5-Amino-1MQ Dosage: A Preclinical Compound
Last updated May 19, 2026 · Reviewed by Grey Peptides Editorial Board · ✓ Primary-sourced
← 5-Amino-1MQ encyclopedia entry · See also: NAD+ dosage · Regulatory tracker
5-Amino-1MQ is a small-molecule NNMT inhibitor — not a peptide — with no published human trials, included here because it is grouped with peptides in fat-loss protocols. It is not approved. The figure below reflects community practice, documented for education — not instructions for use.
The short version
5-Amino-1MQ inhibits NNMT (nicotinamide-N-methyltransferase), an enzyme involved in nicotinamide metabolism. In animal and cell studies, blocking NNMT is linked to higher intracellular NAD+ and reduced fat storage, which is why it is marketed for fat loss and metabolic health. The decisive context for any dose is that this evidence is entirely preclinical — there are no published human trials to anchor a dose, a safety profile, or an efficacy claim.

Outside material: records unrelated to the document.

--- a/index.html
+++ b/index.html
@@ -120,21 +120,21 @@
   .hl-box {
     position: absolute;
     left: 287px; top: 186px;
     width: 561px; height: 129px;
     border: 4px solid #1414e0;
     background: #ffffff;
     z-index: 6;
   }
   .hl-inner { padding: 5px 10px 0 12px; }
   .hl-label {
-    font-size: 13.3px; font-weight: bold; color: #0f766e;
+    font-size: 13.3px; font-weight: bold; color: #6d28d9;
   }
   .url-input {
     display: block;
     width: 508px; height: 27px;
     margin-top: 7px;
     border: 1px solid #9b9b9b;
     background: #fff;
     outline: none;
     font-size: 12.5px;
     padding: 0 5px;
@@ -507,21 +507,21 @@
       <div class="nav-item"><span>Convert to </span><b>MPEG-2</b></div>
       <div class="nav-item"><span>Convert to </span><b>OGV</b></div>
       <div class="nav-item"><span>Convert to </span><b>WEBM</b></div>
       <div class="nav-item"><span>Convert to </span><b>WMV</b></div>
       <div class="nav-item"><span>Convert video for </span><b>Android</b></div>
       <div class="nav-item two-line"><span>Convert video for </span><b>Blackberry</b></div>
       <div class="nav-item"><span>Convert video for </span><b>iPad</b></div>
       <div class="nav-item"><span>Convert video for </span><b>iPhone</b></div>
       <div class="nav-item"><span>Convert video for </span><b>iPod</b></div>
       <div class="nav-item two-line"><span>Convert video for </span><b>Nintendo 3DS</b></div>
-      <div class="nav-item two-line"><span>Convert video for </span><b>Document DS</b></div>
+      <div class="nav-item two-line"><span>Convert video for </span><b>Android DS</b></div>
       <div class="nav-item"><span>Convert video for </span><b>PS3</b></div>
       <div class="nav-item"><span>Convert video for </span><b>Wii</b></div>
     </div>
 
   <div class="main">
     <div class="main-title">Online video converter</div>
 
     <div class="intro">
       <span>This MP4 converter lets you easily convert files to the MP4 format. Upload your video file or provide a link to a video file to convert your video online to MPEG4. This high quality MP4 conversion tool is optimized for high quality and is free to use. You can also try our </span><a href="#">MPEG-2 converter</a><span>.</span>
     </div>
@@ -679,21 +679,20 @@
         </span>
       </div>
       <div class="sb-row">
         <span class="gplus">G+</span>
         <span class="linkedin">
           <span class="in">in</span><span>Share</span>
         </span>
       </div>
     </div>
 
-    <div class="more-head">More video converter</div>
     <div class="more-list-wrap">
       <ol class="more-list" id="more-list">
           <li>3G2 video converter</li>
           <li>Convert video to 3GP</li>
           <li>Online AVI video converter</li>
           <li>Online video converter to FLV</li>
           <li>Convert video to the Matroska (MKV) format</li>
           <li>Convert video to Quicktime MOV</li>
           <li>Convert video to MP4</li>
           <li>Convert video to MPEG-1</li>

What community protocols report
| Parameter | Commonly reported |
|---|---|
| Amount | ~50–150 mg/day |
| Route | Oral (capsule) |
| Pattern | Once daily, time-limited |
Unlike most compounds on this site, 5-Amino-1MQ is taken orally, so there is no reconstitution or injection. That convenience can make it feel low-stakes, but the absence of human data cuts the other way: there is no clinical basis for the dose, no human safety record, and no confirmation that the appealing mouse-and-cell findings translate to people.
Status
5-Amino-1MQ is not FDA approved and is excluded from the dietary-supplement definition; it circulates as a research compound. Its mechanistic story connects to NAD+ biology (see the NAD+ dosage page), but mechanism is not evidence of human benefit. See the Regulatory Status Tracker for how such compounds are handled.

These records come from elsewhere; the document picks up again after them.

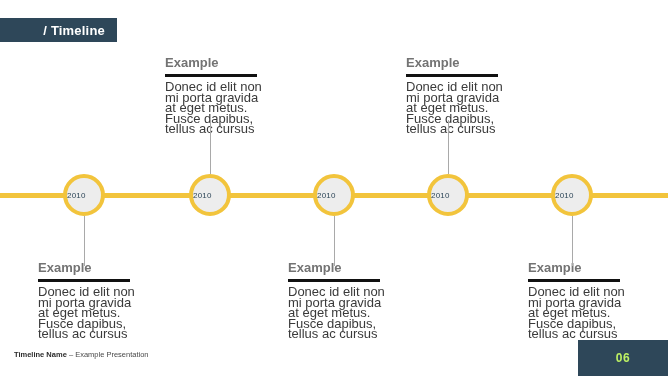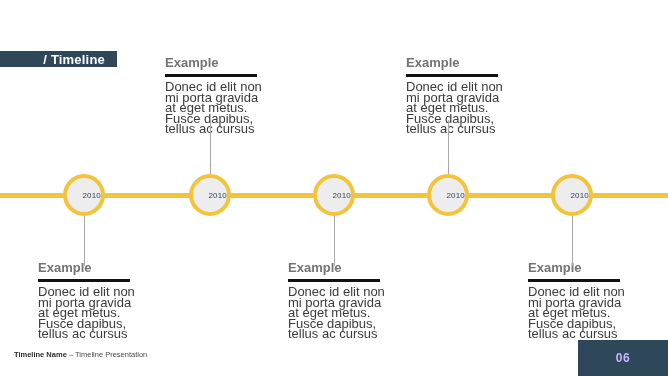--- a/index.html
+++ b/index.html
@@ -17,28 +17,27 @@
     background: #ffffff;
     overflow: hidden;
   }
 
   
   .title-box {
     position: absolute;
     left: 0;
     top: 18px;
     width: 117px;
-    height: 16px;
+    height: 24px;
     background: #2e4759;
     display: flex;
     align-items: center;
     justify-content: flex-end;
     box-sizing: border-box;
     padding-right: 12px;
-    margin-top: 33px;
   }
   .title-text {
     color: #ffffff;
     font-size: 13px;
     font-weight: bold;
     letter-spacing: 0.2px;
     white-space: nowrap;
   }
 
   
@@ -56,21 +55,21 @@
     position: absolute;
     width: 42px;
     height: 42px;
     top: 174px;
     border-radius: 50%;
     background: #ededed;
     border: 4px solid #f2c43c;
     box-sizing: border-box;
     display: flex;
     align-items: center;
-    justify-content: flex-end;
+    justify-content: flex-start;
     z-index: 3;
   }
   .node-label {
     font-size: 8px;
     color: #2e4759;
     font-weight: normal;
     letter-spacing: 0.2px;
   }
 
   
@@ -124,21 +123,21 @@
     left: 578px;
     top: 340px;
     width: 90px;
     height: 36px;
     background: #2e4759;
     display: flex;
     align-items: center;
     justify-content: center;
   }
   .page-number {
-    color: #c4b5fd;
+    color: #bef264;
     font-size: 12px;
     font-weight: bold;
     letter-spacing: 0.5px;
   }
 </style>
 </head>
 <body>
 
 <div id="slide">
 
@@ -193,19 +192,19 @@
     <div class="block-rule"></div>
     <div class="block-body">Donec id elit non mi porta gravida at eget metus. Fusce dapibus, tellus ac cursus</div>
   </div>
 
   <div class="block" style="left:528px; top:260px;">
     <div class="block-heading">Example</div>
     <div class="block-rule"></div>
     <div class="block-body">Donec id elit non mi porta gravida at eget metus. Fusce dapibus, tellus ac cursus</div>
   </div>
 
-  <div class="footer"><b>Timeline Name</b><span> – </span><span>Timeline Presentation</span></div>
+  <div class="footer"><b>Timeline Name</b><span> – </span><span>Example Presentation</span></div>
 
   <div class="page-badge">
     <span class="page-number">06</span>
   </div>
 
 </div>
 
 </body></html>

Frequently asked questions
If it raises NAD+, is it like taking NAD+?
The proposed mechanism is indirect — inhibiting an enzyme to spare NAD+ — but neither approach has strong human outcome data, and they are different molecules with different (and largely unproven) profiles.
Is oral dosing safer than injecting?
Oral avoids injection risks, but the deeper issue is the complete lack of human trial data on dose, safety, and effect — which oral convenience does not resolve.

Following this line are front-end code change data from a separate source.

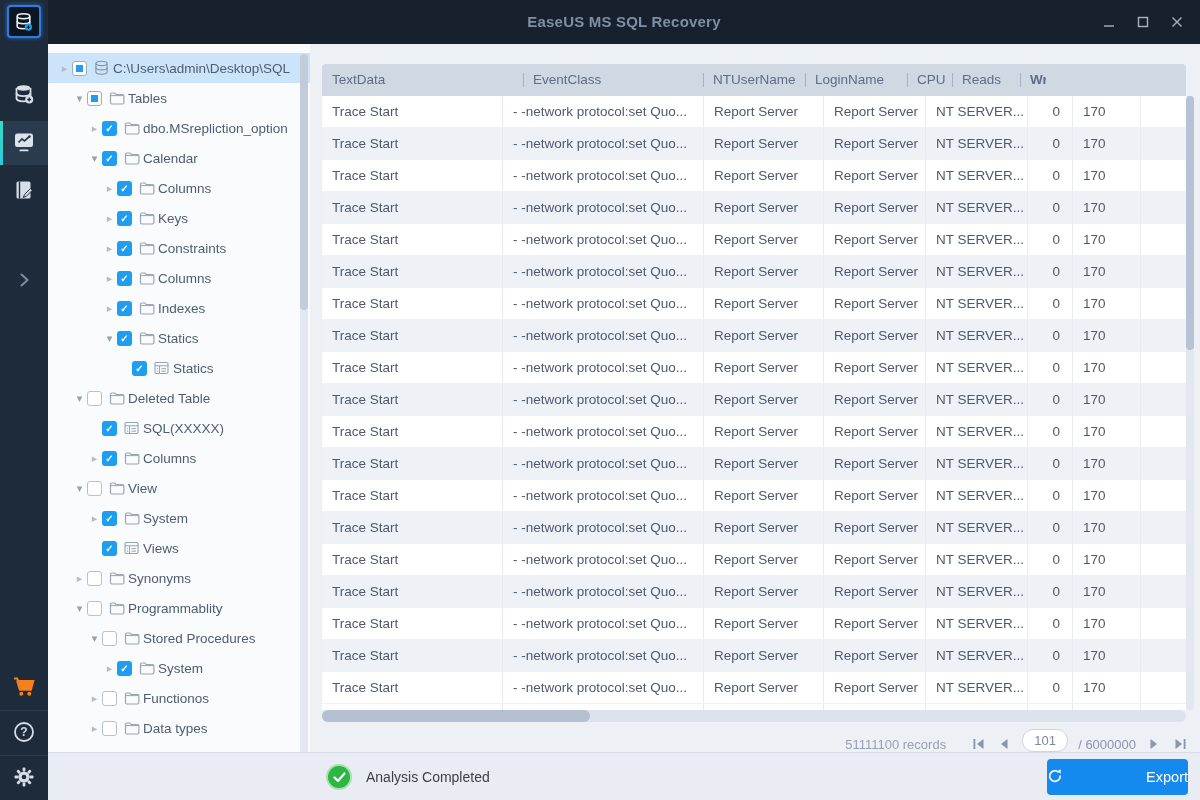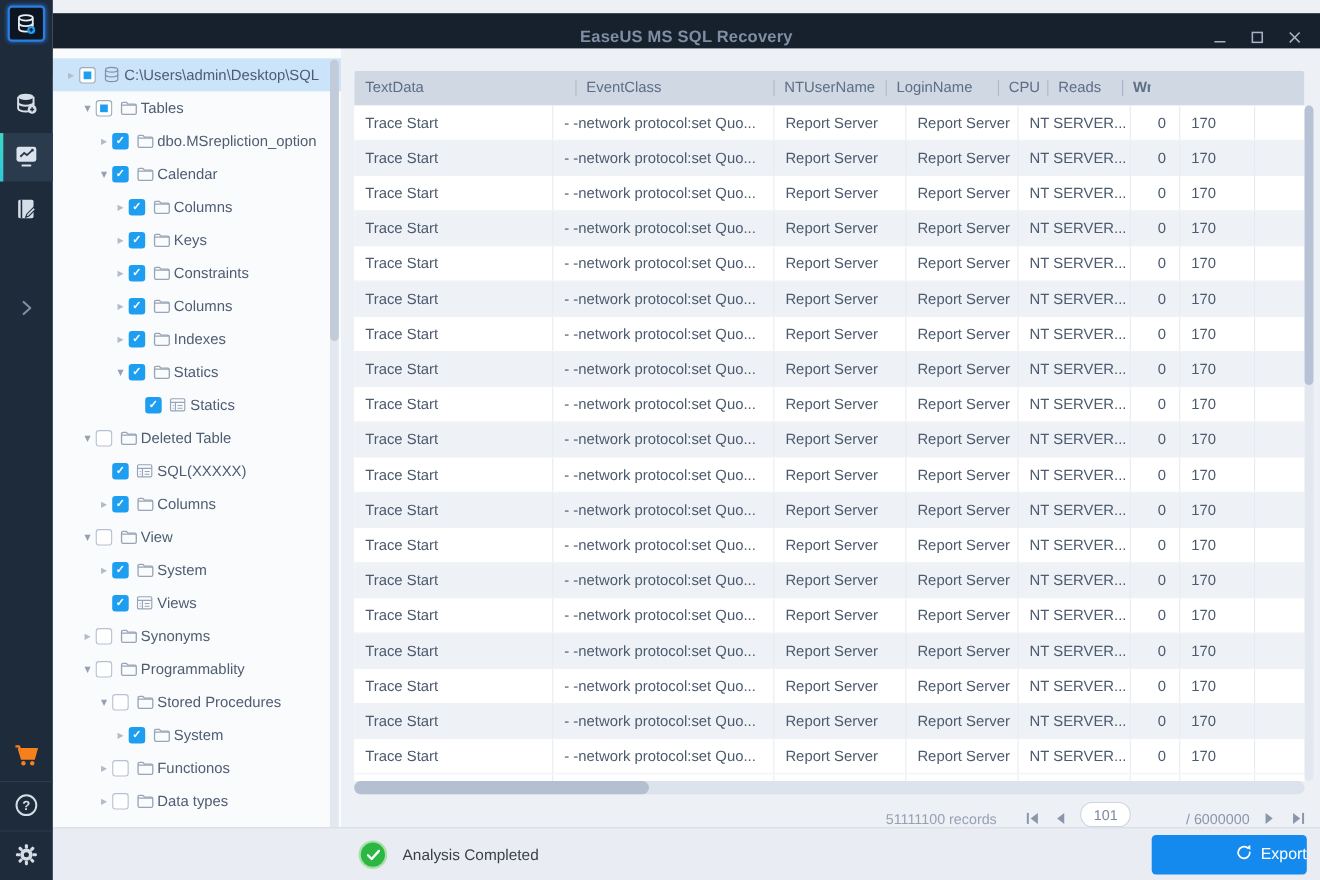--- a/index.html
+++ b/index.html
@@ -1,21 +1,21 @@
 <!DOCTYPE html>
 <html><head>
 <meta charset="utf-8">
 <style>
   * { margin:0; padding:0; box-sizing:border-box; }
   html,body { width:1200px; height:800px; overflow:hidden; }
   body { font-family:"Liberation Sans", sans-serif; background:#edf0f5; }
   .window { position:relative; width:1200px; height:800px; overflow:hidden; }
 
   
-  .titlebar { position:absolute; left:48px; top:12px; right:0; height:56px; background:#17212e; }
+  .titlebar { position:absolute; left:48px; top:0; right:0; height:56px; background:#17212e; }
   .title { position:absolute; left:0; right:0; top:0; height:44px; line-height:44px;
            text-align:center; color:#7f8ea2; font-size:15px; font-weight:bold; letter-spacing:.2px; }
   .win-controls { position:absolute; right:10px; top:0; height:44px; display:flex; align-items:center; gap:8px; }
   .win-btn { width:26px; height:26px; display:flex; align-items:center; justify-content:center;
              background:none; border:none; cursor:pointer; }
 
   
   .sidebar { position:absolute; left:0; top:0; width:48px; height:800px; background:#1d2b3b; z-index:5; }
   .logo { position:absolute; left:7px; top:5px; width:34px; height:33px; border:2px solid #2b7de2;
           border-radius:4px; background:#0d1520; box-shadow:0 0 4px rgba(43,125,226,.8);
@@ -79,32 +79,32 @@
 
   
   .pagination { position:absolute; right:12px; top:678px; height:30px; display:flex;
                 align-items:flex-end; gap:10px; }
   .records { font-size:13px; color:#97a1b3; margin-right:14px; }
   .pg-btn { background:none; border:none; cursor:pointer; display:flex; align-items:center;
             justify-content:center; width:16px; height:16px; }
   .page-input { width:46px; height:23px; border:1px solid #cdd5e1; border-radius:11px;
                 background:#fff; text-align:center; font-size:13px; color:#7d889c;
                 font-family:"Liberation Sans", sans-serif; outline:none; }
-  .page-total { font-size:13px; color:#8b96ab;margin-left:40px; }
+  .page-total { font-size:13px; color:#8b96ab; }
 
   
   .bottombar { position:absolute; left:48px; right:0; bottom:0; height:48px; background:#e9edf3;
                border-top:1px solid #d7dde6; }
   .status { position:absolute; left:280px; top:0; height:48px; display:flex; align-items:center; gap:16px; }
   .check-circle { width:22px; height:22px; border-radius:50%; background:#2cb742;
                   box-shadow:0 0 0 2px #abe0ae; display:flex; align-items:center; justify-content:center; }
   .status-label { font-size:14px; color:#3b3f46; }
   .export-btn { position:absolute; right:12px; top:6px; width:141px; height:36px; background:#1489ee;
                 border:none; border-radius:4px; color:#fff; font-size:14.5px; cursor:pointer;
-                display:flex; align-items:center; justify-content:flex-end; gap:7px;
+                display:flex; align-items:center; justify-content:space-between; gap:7px;
                 font-family:"Liberation Sans", sans-serif; }
 </style>
 </head>
 <body>
 
 <div class="window">
 
   <aside class="sidebar">
     <div class="logo">
       <svg width="22" height="22" viewBox="0 0 22 22">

Why is it on a peptide site?
It is constantly bundled with peptides in fat-loss and longevity discussion; we include it while being explicit that it is a small molecule, not a peptide.
Sources
- Kraus D, et al. "Nicotinamide N-methyltransferase knockdown protects against diet-induced obesity." Nature. 2014;508:258–262.
- Neelakantan H, et al. Small-molecule NNMT inhibitors (preclinical metabolic studies).
Medical disclaimer: Education only, not medical advice. 5-Amino-1MQ is investigational with no human trials and is not approved. Dosing figures reflect community reports, not a recommendation. Consult a licensed clinician.